Парень шел по дорожке, над которой аркой нависала лесополоса. Он вышел на небольшую площадь, на которой всегда раньше проводили дискотеки и построения. В голову сразу полезли воспоминания о том, как будучи маленьким, первый раз пригласил тут на медленный танец Мимолётную; как однажды ночью, они с Батоном нарисовали тут пентаграмму. От этой площадки в сторону ворот уходила главная дорожка. Он всегда любил прогуливаться по ней, осматривая лагерь и его обитателей. Гномы, как обычно, носились вокруг корпусов, громко крича и падая, споткнувшись. Но как только он подходил ближе, останавливались, как вкопанные, и провожали его взглядами, канцлеры же, напротив, смотрели куда угодно, но не на него, а потом резко срывались с насестов и начинали кричать на бедных малышей.

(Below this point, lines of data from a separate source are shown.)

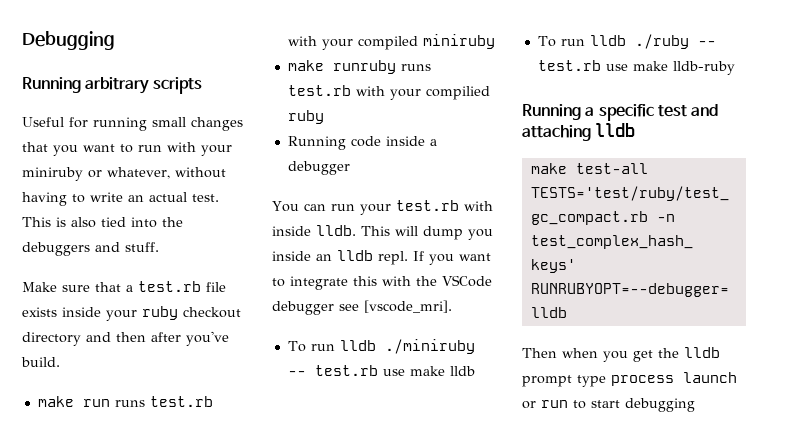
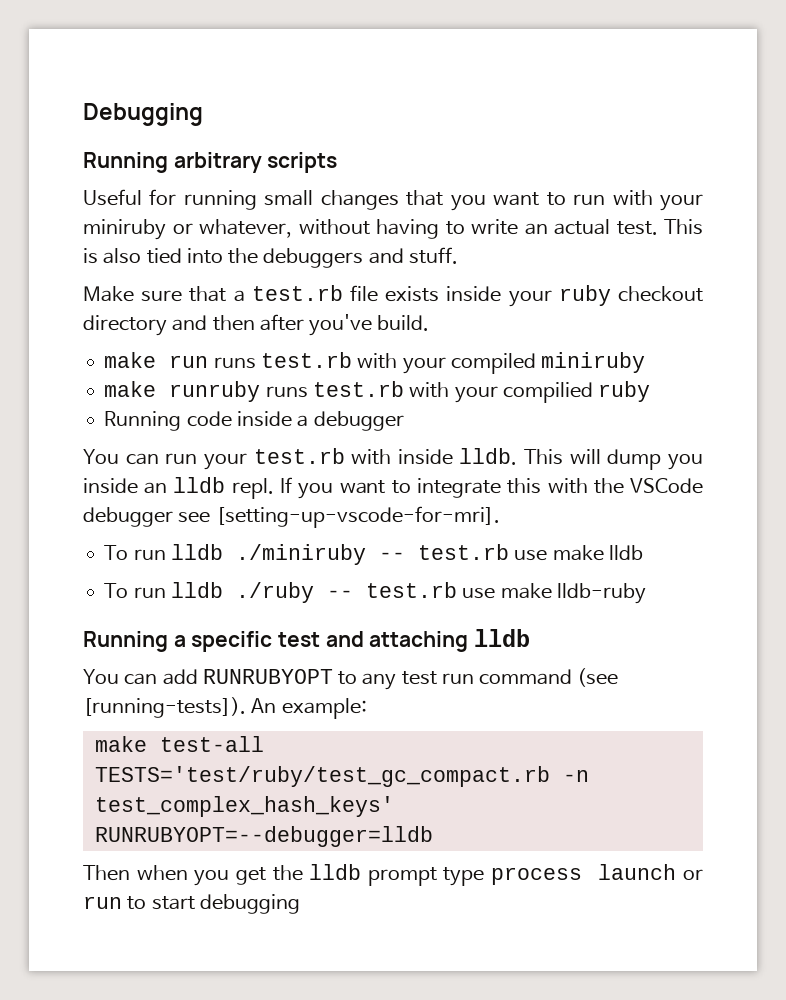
[364,300,452,313] [vscode_mri]. -> [215,506,500,528] [setting-up-vscode-for-mri].
(636, 130) none -> [83,668,619,690] [83,697,367,719] // You can add RUNRUBYOPT to any test run command (see [running-tests]). An example:

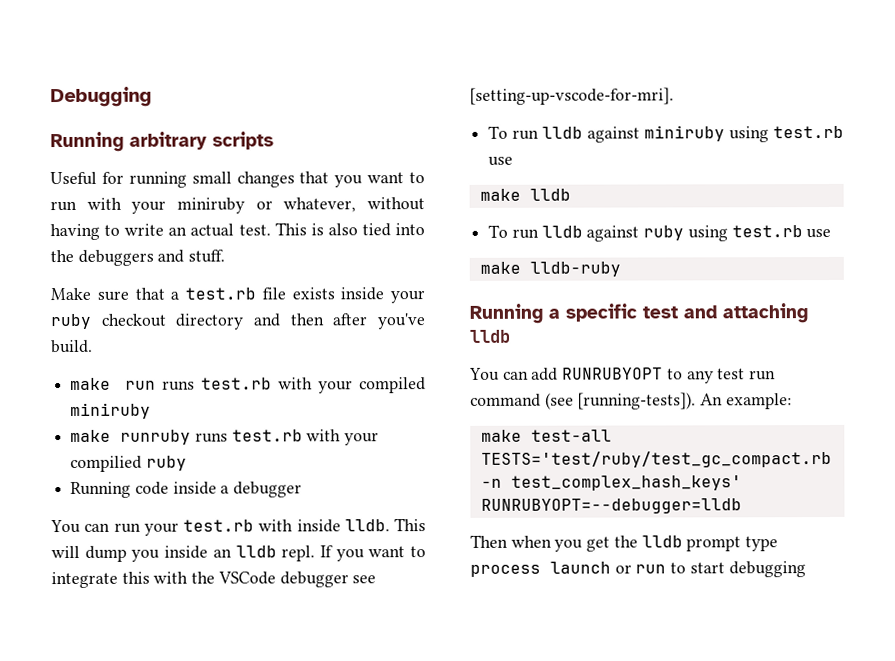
[235,544,548,565] ./miniruby -- test.rb use -> [587,125,844,143] [488,156,514,166] against miniruby using test.rb use //
[235,582,496,603] ./ruby -- test.rb use -> [586,225,832,242] against ruby using test.rb use //

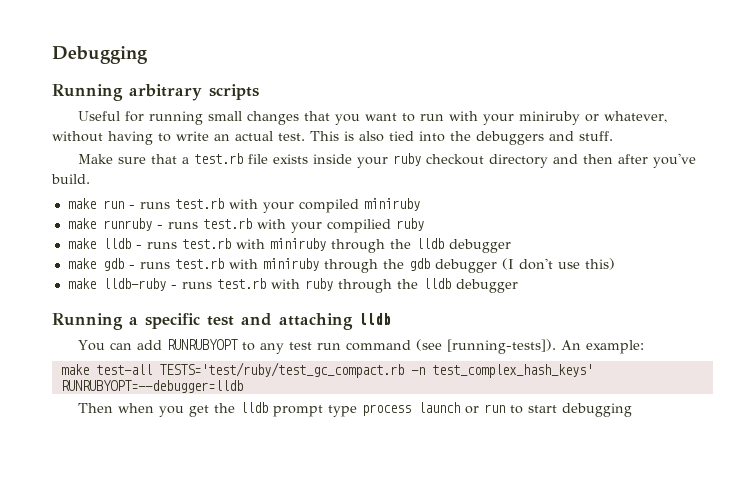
(157, 385) none -> [128,205,135,209] -
(192, 437) none -> [156,225,163,229] -
[70,481,303,498] [50,518,426,536] [51,545,426,562] [51,571,377,589] [469,87,674,105] [488,125,844,143] [488,156,514,166] [479,188,571,201] [488,224,832,242] [479,261,621,277] Running code inside a debugger // You can run your test.rb with inside lldb. This will dump you inside an lldb repl. If you want to integrate this with the VSCode debugger see [setting-up-vscode-for-mri]. // To run lldb against miniruby using test.rb use // make lldb // To run lldb against ruby using test.rb use // make lldb-ruby -> [67,238,511,253] [67,258,615,273] [67,278,518,293] make lldb - runs test.rb with miniruby through the lldb debugger // make gdb - runs test.rb with miniruby through the gdb debugger (I don't use this) // make lldb-ruby - runs test.rb with ruby through the lldb debugger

Это каждый раз заставляло ностальгировать и вспоминать времена своего детства, когда он сам был гномом, что так же бегал среди себе подобных. Когда ему так же попадало и за многочисленные шалости, и ни за что — только потому что воспитателям становилось скучно. Когда дубы казались по-настоящему огромными. Когда старшие казались богами, сошедшими по этим самым деревьям с лазурных владений, чтоб такие, как он, глазели и не могли оторваться. Когда каждый день был открытием, полным незабываемыми впечатлениями, расписанными новыми, более яркими, красками. Когда он хотел побыстрее вырасти, чтоб стать таким же великолепным и могучим, как эти самые дубы, таким же грозным и независимым, как старшие.

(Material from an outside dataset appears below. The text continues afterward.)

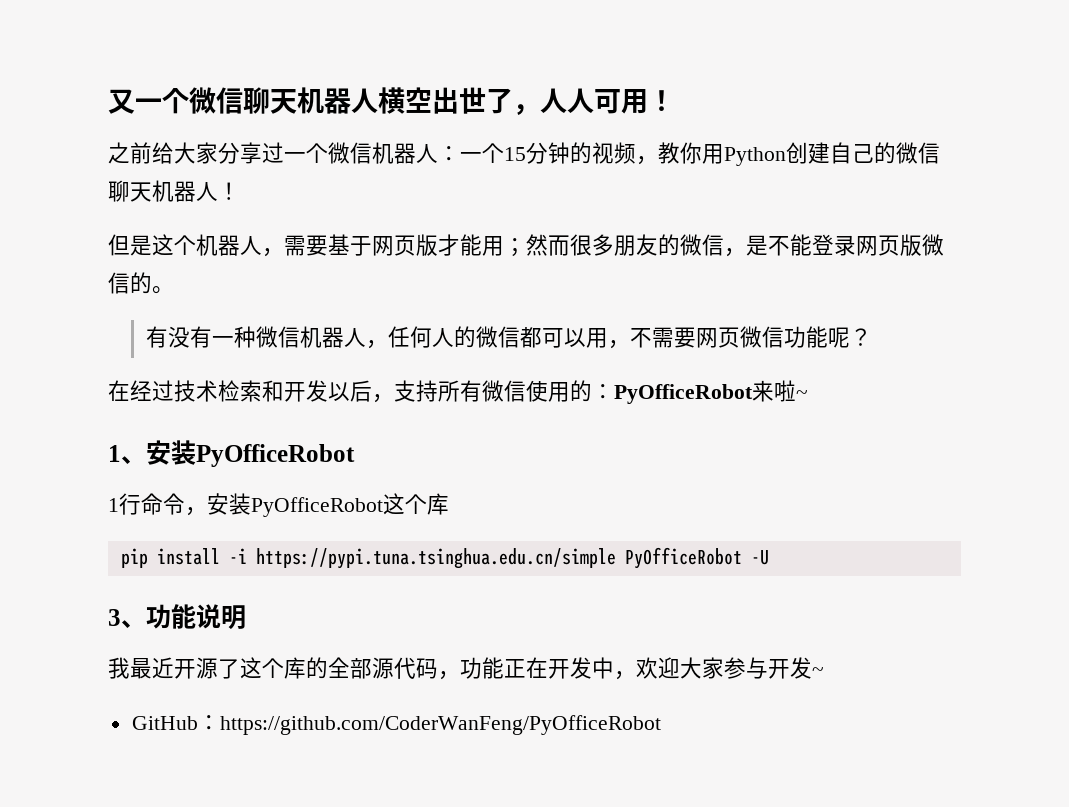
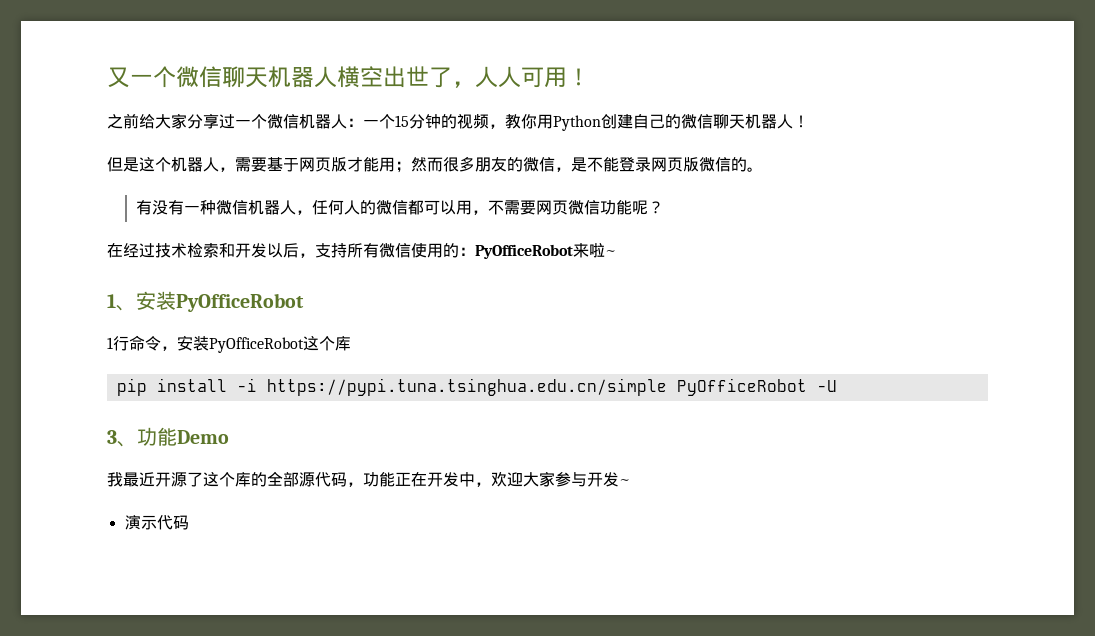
[196,604,246,630] 说明 -> [177,430,229,444] Demo
[131,715,661,735] GitHub：https://github.com/CoderWanFeng/PyOfficeRobot -> [124,515,189,530] 演示代码

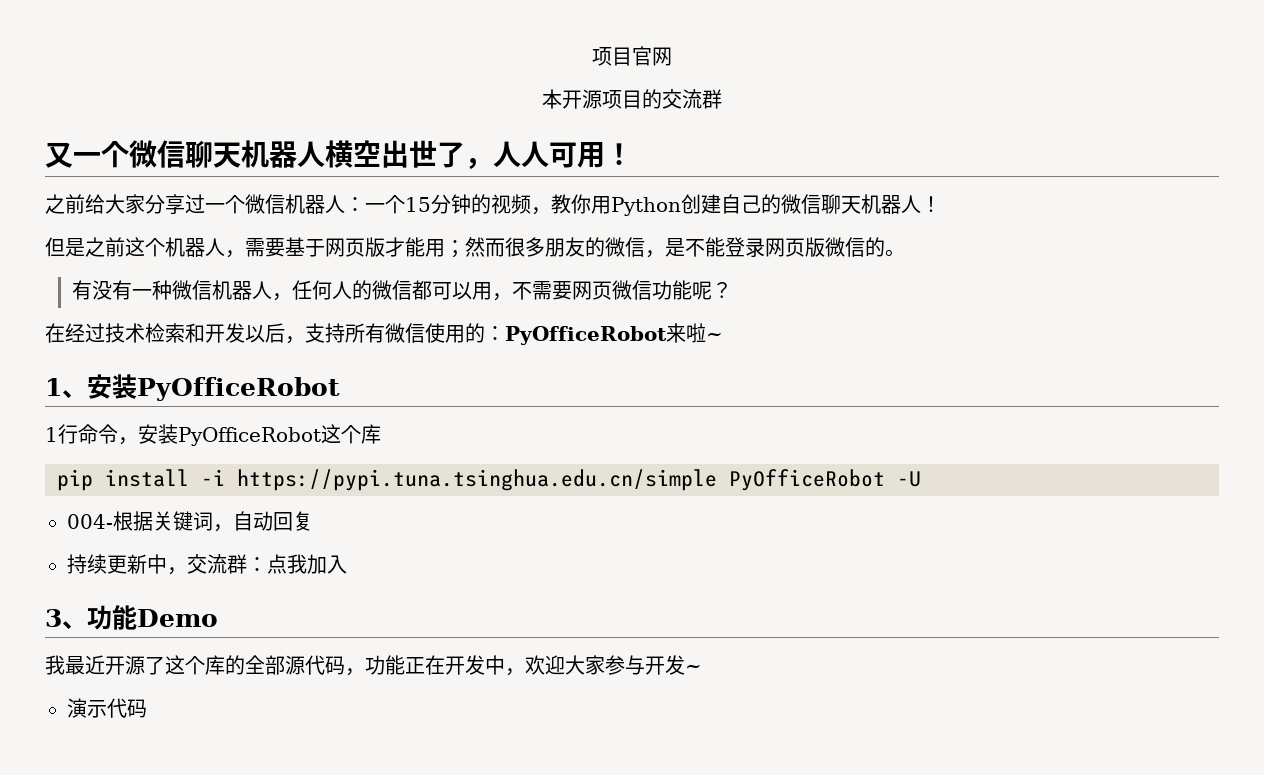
(107, 77) none -> [592,46,672,66] [542,89,722,109] 项目官网 // 本开源项目的交流群 //
(139, 164) none -> [85,237,125,257] 之前
(837, 386) none -> [67,511,313,532] [67,554,347,575] // 004-根据关键词，自动回复 // 持续更新中，交流群：点我加入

Как жаль, что он этого лишился, Пастор и сам не понял, как и почему он так быстро потерял детство. Он лишь помнил, что мечтал о прекрасном, хотел сделать мир лучше, защитить друзей, а что получилось на деле? Лишь некоторые продолжают его по-настоящему уважать, отношение остальных же заканчивается лёгкой завистью и скрытым пренебрежением. Почему-то последние так легко позабыли прошлые его заслуги, когда он помогал всем справиться с гнётом канцлеров, забыли, что они сами наградили его таким «чином». Знал бы кто, как сложно ему быть тут главным, ведь он, семнадцатилетний, стоит на пороге, перед дверью. Это лето — его последний глоток свежего уличного воздуха, а дверь — путь в никуда. Ему нужно вдохнуть как можно глубже, перед тем, как он ступит за дверь, в душную, пугающую неизвестность — взрослую жизнь. Жизнь, к которой он не готов, хоть все и считают его взрослым не по годам. Даже если, на самом деле, так и есть.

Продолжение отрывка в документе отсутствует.